Diputación de Málaga
GR 249. Stage 19. Campillos - Embalses del Guadalhorce

Great Malaga Path (GR 249). Stage 19. Campillos - Embalses del Guadalhorce

Route On foot
Difficulty - Blue -Easy
Access -

1. Initiation Stage:

Access Starting point: The roads A-384, from the A-92 up to the level of Antequera, and the A-357 which leads to Málaga via Carratraca.

Starting point:Tthe southeast area of Campillos, where Dr. Óscar Fernández and Baltasar Peña streets meet.

Enjoy the walk safely:   There are a couple of fords across Arroyos del Boquerón and Capitán, which do not pose a serious obstacle, given their meagre fl ow. Another story is the level crossing lacking automated barriers across the Málaga-Seville train line. The section of the railroad tracks is completely straight, but in case of low visibility, it is advisable to look for an overpass towards the west which means a detour of about two kilometres.

Follow the A-7286 as it passes over the railroad line and then follow the track which will take you back to the other side of the level crossing. On the other hand, you will cross the A-7286 road just after the level crossing and, paradoxically, it is the same road you will be walking along for about two kilometres and a half until reaching the track to Pinares de Rebolo. In all these above-mentioned cases you should take extra precautions. There is not a single drinking water supply point during the whole stage, which, as you know, is quite long.

2. Completion of Stage:

Access to finish point:  from Málaga the MA - 5403 road connecting Ardales with Estación del Chorro. Then follow the directions for the reservoirs (Pantanos) along a service road. There is an access from Campillos off the A-357 along another reservoirs service road, the A-7286.

Finish point:    Guadalhorce and Guadalteba reservoirs just before the shared dam.

3. Alternatives:

Possible "escape  routes":The A-7286 road that you cross at km 7.5 takes you to Campillos in a few kilometres to the right. Another easily identified point is the junction of the A-357 with the road mentioned earlier (as it makes a semi-circle which ends here). This point is reached when you cross the Arroyo del Capitán, near a farmhouse. Then, as you wander through the pine wood, there is always a tarmac road you can reach by walking westwards.

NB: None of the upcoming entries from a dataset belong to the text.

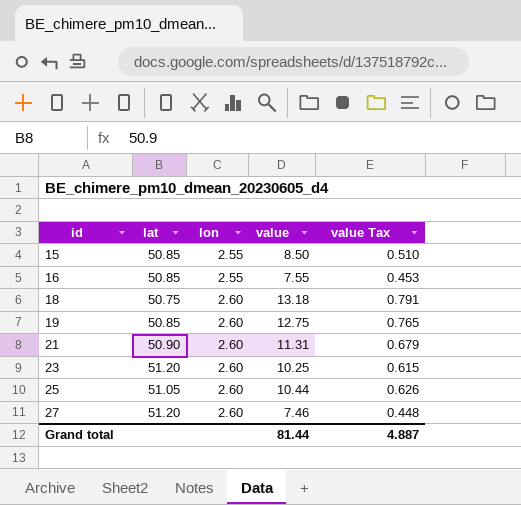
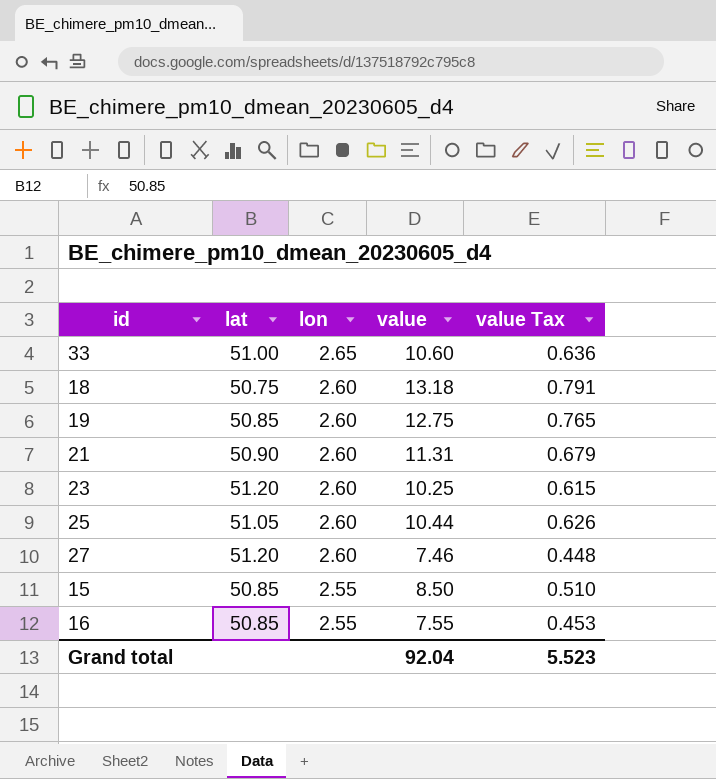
row order: id ascending -> lon descending
row 33: none -> 51.00 | 2.65 | 10.60 | 0.636
Grand total | value: 81.44 -> 92.04
Grand total | value Tax: 4.887 -> 5.523

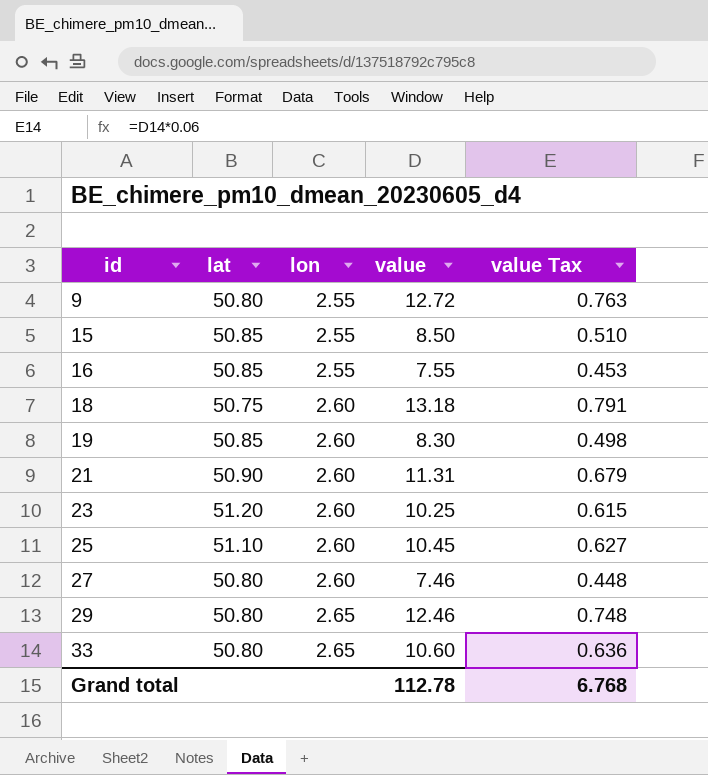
row order: lon descending -> id ascending
row 9: none -> 50.80 | 2.55 | 12.72 | 0.763
19 | value: 12.75 -> 8.30
19 | value Tax: 0.765 -> 0.498
25 | lat: 51.05 -> 51.10
25 | value: 10.44 -> 10.45
25 | value Tax: 0.626 -> 0.627
27 | lat: 51.20 -> 50.80
row 29: none -> 50.80 | 2.65 | 12.46 | 0.748
33 | lat: 51.00 -> 50.80
Grand total | value: 92.04 -> 112.78
Grand total | value Tax: 5.523 -> 6.768

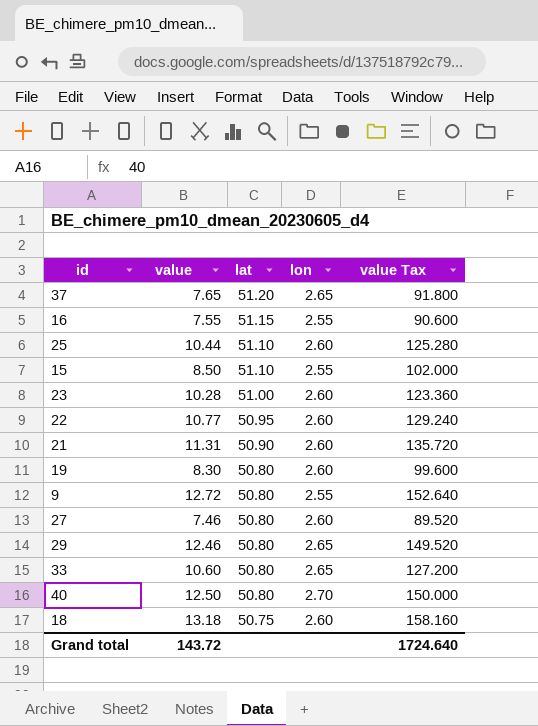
row order: id ascending -> lat descending
column value | position: 4 -> 2
column value Tax | formula: [value] * 0.06 -> [value] * 12
row 37: none -> 7.65 | 51.20 | 2.65 | 91.800
16 | lat: 50.85 -> 51.15
25 | value: 10.45 -> 10.44
15 | lat: 50.85 -> 51.10
23 | value: 10.25 -> 10.28
23 | lat: 51.20 -> 51.00
row 22: none -> 10.77 | 50.95 | 2.60 | 129.240
19 | lat: 50.85 -> 50.80
row 40: none -> 12.50 | 50.80 | 2.70 | 150.000
Grand total | value: 112.78 -> 143.72
Grand total | value Tax: 6.768 -> 1724.640

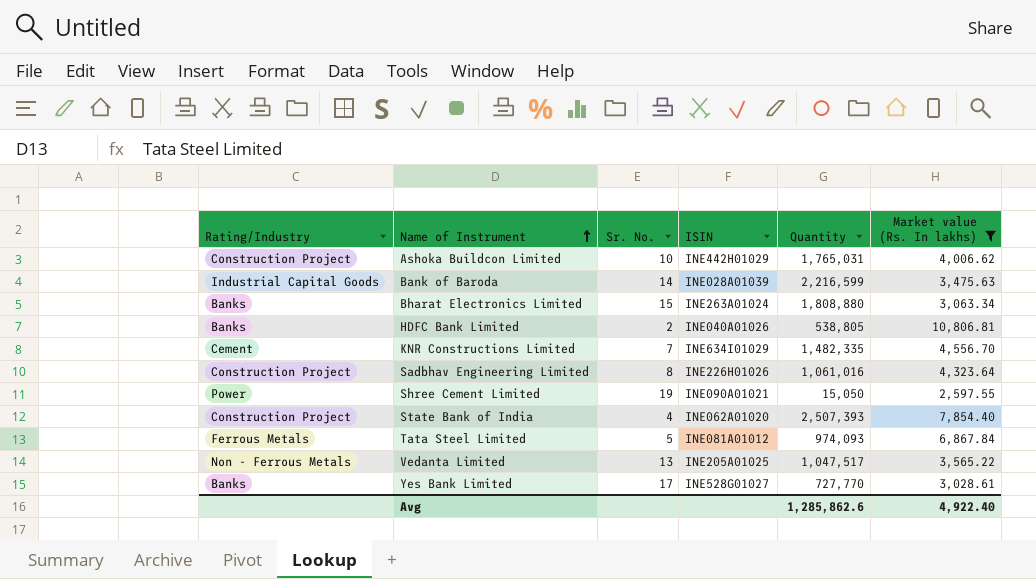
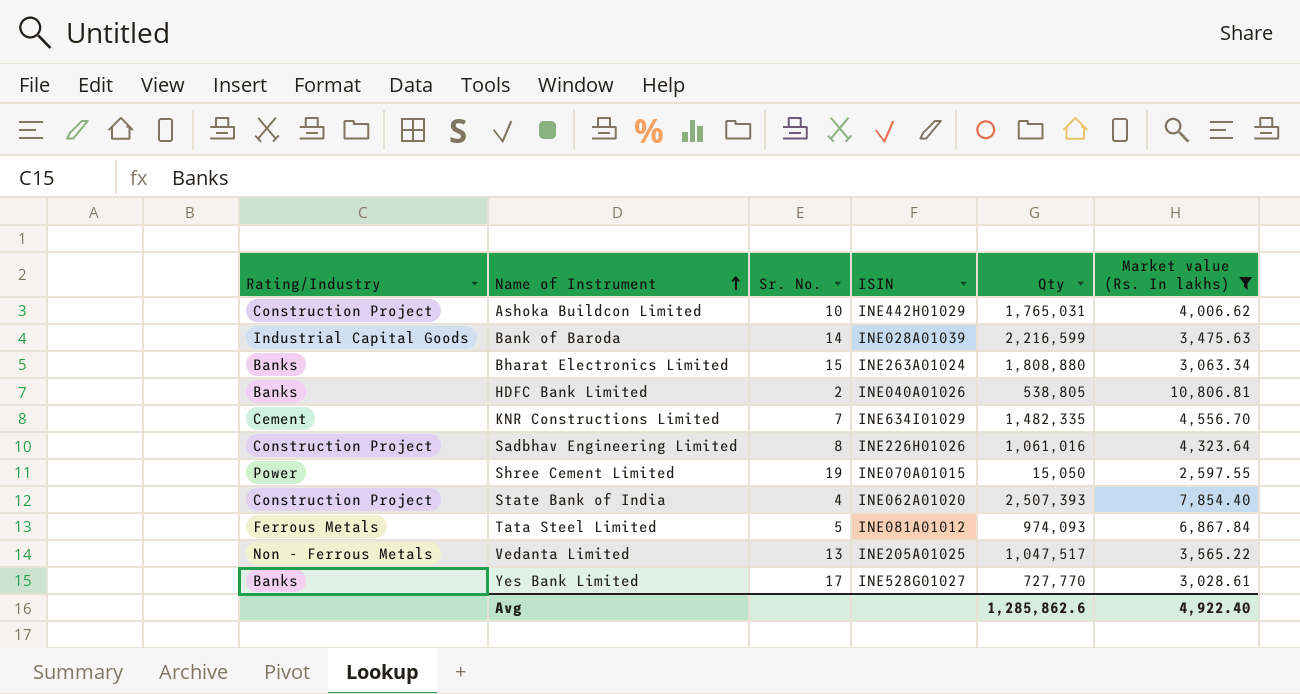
column name: Quantity -> Qty
Shree Cement Limited | ISIN: INE090A01021 -> INE070A01015

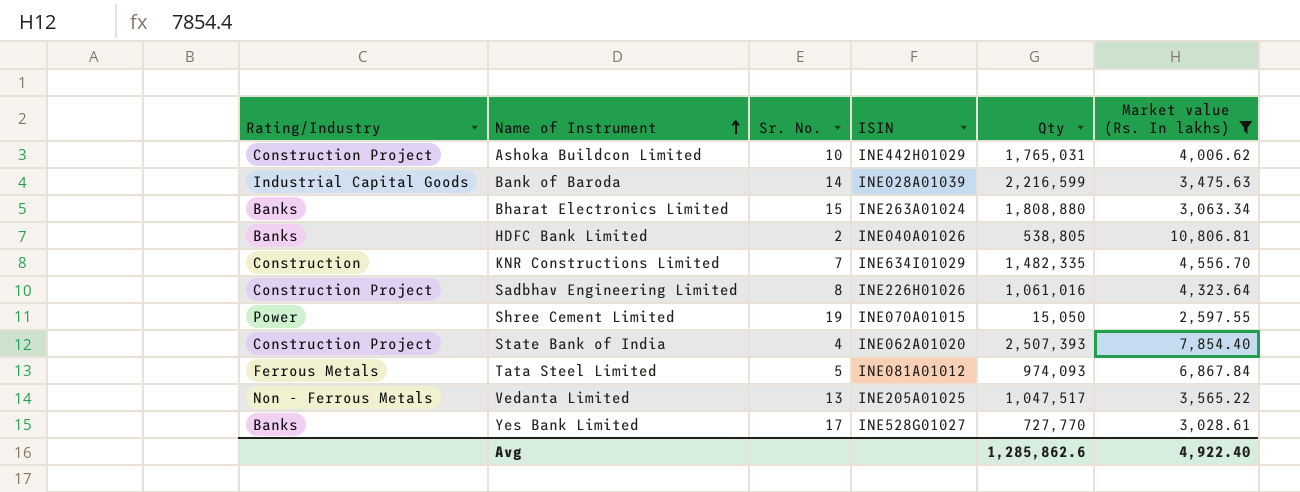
KNR Constructions Limited | Rating/Industry: Cement -> Construction

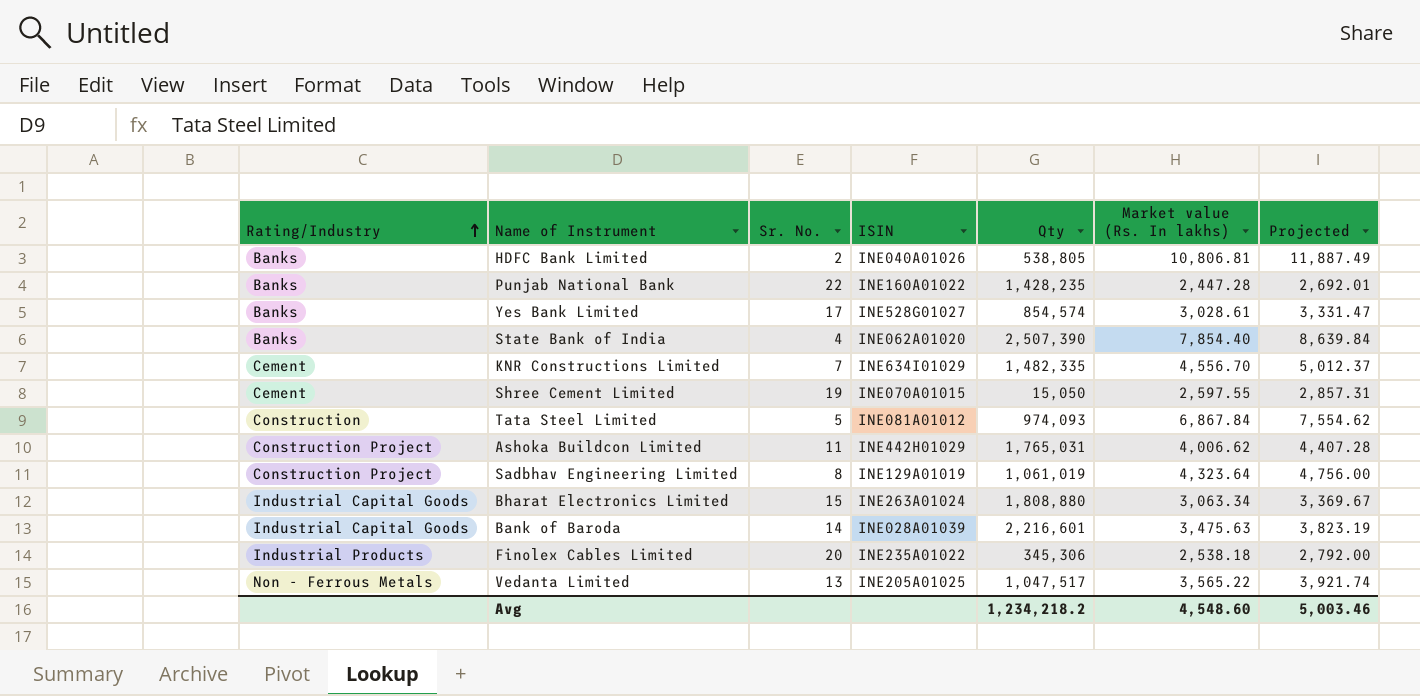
filter: Market value (Rs. In lakhs) >= 2,597.55 -> none
row order: Name of Instrument ascending -> Rating/Industry ascending
column Projected | formula: none -> [Market value (Rs. In lakhs)] * 1.1
Yes Bank Limited | Qty: 727,770 -> 854,574
State Bank of India | Rating/Industry: Construction Project -> Banks
State Bank of India | Qty: 2,507,393 -> 2,507,390
KNR Constructions Limited | Rating/Industry: Construction -> Cement
Shree Cement Limited | Rating/Industry: Power -> Cement
Tata Steel Limited | Rating/Industry: Ferrous Metals -> Construction
Ashoka Buildcon Limited | Sr. No.: 10 -> 11
Sadbhav Engineering Limited | ISIN: INE226H01026 -> INE129A01019
Sadbhav Engineering Limited | Qty: 1,061,016 -> 1,061,019
Bharat Electronics Limited | Rating/Industry: Banks -> Industrial Capital Goods
Bank of Baroda | Qty: 2,216,599 -> 2,216,601
Avg | Qty: 1,285,862.6 -> 1,234,218.2
Avg | Market value (Rs. In lakhs): 4,922.40 -> 4,548.60

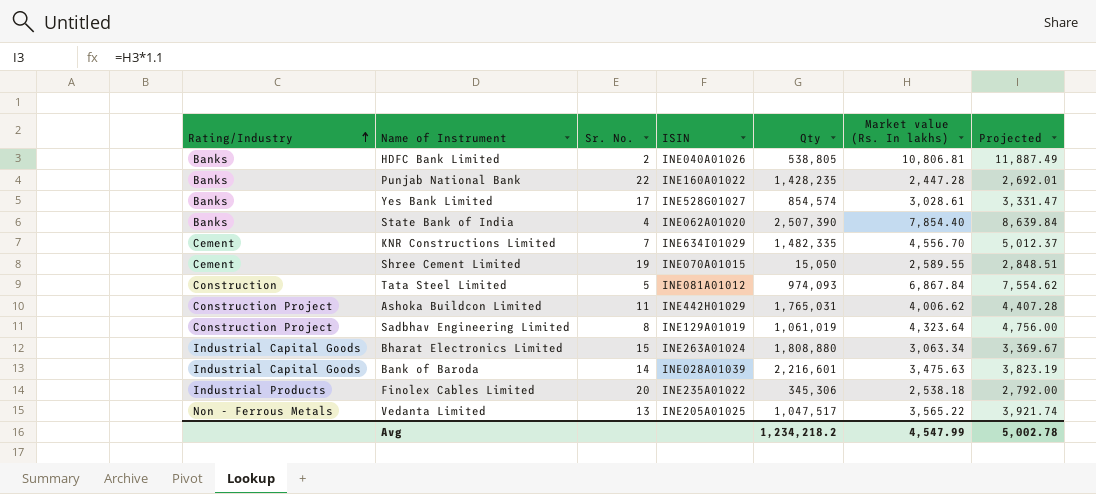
Shree Cement Limited | Market value (Rs. In lakhs): 2,597.55 -> 2,589.55
Shree Cement Limited | Projected: 2,857.31 -> 2,848.51
Avg | Market value (Rs. In lakhs): 4,548.60 -> 4,547.99
Avg | Projected: 5,003.46 -> 5,002.78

No return point: From the pine forest of the hill Cerro de La Laguna de Panza onwards, turning back is not a good idea. It is best to continue even though there is a hard ascent followed by a long descent.

Hazards:

• Road traffic circulating on the Gobantes road and the roads around the reservoirs
• Crossing the A-357 road.

Duration - 5:15 horas
Length - 23000 Km
Routes

The Lakes of Campillos (Up to km 8.5) 

The route advances along the long street  named Calle Doctor Óscar Fernández in a  south-easterly direction, between some  relatively new housing estates on the right  and industrial units on the left. Just as it  turns into a track, it veers east, crosses  the A-357 road and turns again slightly  to take the Camino de Antequera, close  to Velasco. Halfway between the Dulce  and Salada Lakes, you pass the Cortijo  de la Rondana country house on your  right (km 2.2). The first lake, El Cerero  is small, just on your right below the  Romeroso hill and takes its name from  the nearby country house, where there  is a crossroads. 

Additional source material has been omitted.